Does Colorado require MedPay coverage on auto insurance and how does it interact with pharmacy liens?
Yes. Colorado requires a minimum $5,000 Medical Payments (MedPay) coverage on all auto policies under C.R.S. § 10-4-635. MedPay covers injury-related prescriptions regardless of fault. When MedPay is exhausted — which happens quickly in serious injury cases — pharmacy lien enrollment provides continued prescription access at $0 upfront. Colorado MedPay carriers generally do not have subrogation rights against third-party liability recoveries.
What is the statute of limitations for personal injury claims in Colorado?
Colorado's general personal injury statute of limitations is three years from the date of injury under C.R.S. § 13-80-101. Early pharmacy lien enrollment ensures a complete treatment record across the full three-year documentation period, which is especially important in chronic pain and long-term injury cases.
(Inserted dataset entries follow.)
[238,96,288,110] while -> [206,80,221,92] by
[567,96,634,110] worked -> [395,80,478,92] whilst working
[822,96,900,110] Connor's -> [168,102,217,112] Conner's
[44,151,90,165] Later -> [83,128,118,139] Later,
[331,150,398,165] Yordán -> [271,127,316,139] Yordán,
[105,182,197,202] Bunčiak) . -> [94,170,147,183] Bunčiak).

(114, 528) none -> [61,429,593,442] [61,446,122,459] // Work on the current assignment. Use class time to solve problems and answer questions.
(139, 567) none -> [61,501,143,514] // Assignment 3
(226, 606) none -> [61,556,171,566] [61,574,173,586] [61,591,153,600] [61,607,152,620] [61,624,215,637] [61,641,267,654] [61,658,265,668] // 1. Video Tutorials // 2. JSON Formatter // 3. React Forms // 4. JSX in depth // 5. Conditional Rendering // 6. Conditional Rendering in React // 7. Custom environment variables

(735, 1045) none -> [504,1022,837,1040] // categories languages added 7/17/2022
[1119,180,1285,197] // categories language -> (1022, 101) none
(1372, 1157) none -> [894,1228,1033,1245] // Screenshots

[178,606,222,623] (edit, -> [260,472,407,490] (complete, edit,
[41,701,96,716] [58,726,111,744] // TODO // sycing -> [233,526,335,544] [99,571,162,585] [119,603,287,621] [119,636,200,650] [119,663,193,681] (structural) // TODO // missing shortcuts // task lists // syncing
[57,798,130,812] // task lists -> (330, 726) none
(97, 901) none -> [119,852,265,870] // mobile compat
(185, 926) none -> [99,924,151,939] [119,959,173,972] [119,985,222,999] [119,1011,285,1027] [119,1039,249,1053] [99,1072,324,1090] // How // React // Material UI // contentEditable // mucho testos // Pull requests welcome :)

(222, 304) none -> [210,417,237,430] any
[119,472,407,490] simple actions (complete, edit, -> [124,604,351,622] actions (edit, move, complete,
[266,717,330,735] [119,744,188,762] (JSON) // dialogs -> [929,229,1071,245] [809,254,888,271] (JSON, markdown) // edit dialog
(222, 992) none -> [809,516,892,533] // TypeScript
How do Colorado workers' comp dual-claim cases affect pharmacy lien enrollment?
When a Colorado workplace injury involves a third-party tortfeasor, C.R.S. § 8-41-203 allows a workers' comp claim and a third-party PI claim simultaneously. The WC insurer has a subrogation lien on the PI recovery. For pharmacy lien enrollment in dual-claim cases, confirm which prescriptions WC is covering before enrolling, enroll for only the gap prescriptions not covered by WC, and account for both the WC subrogation lien and the pharmacy lien in the settlement waterfall.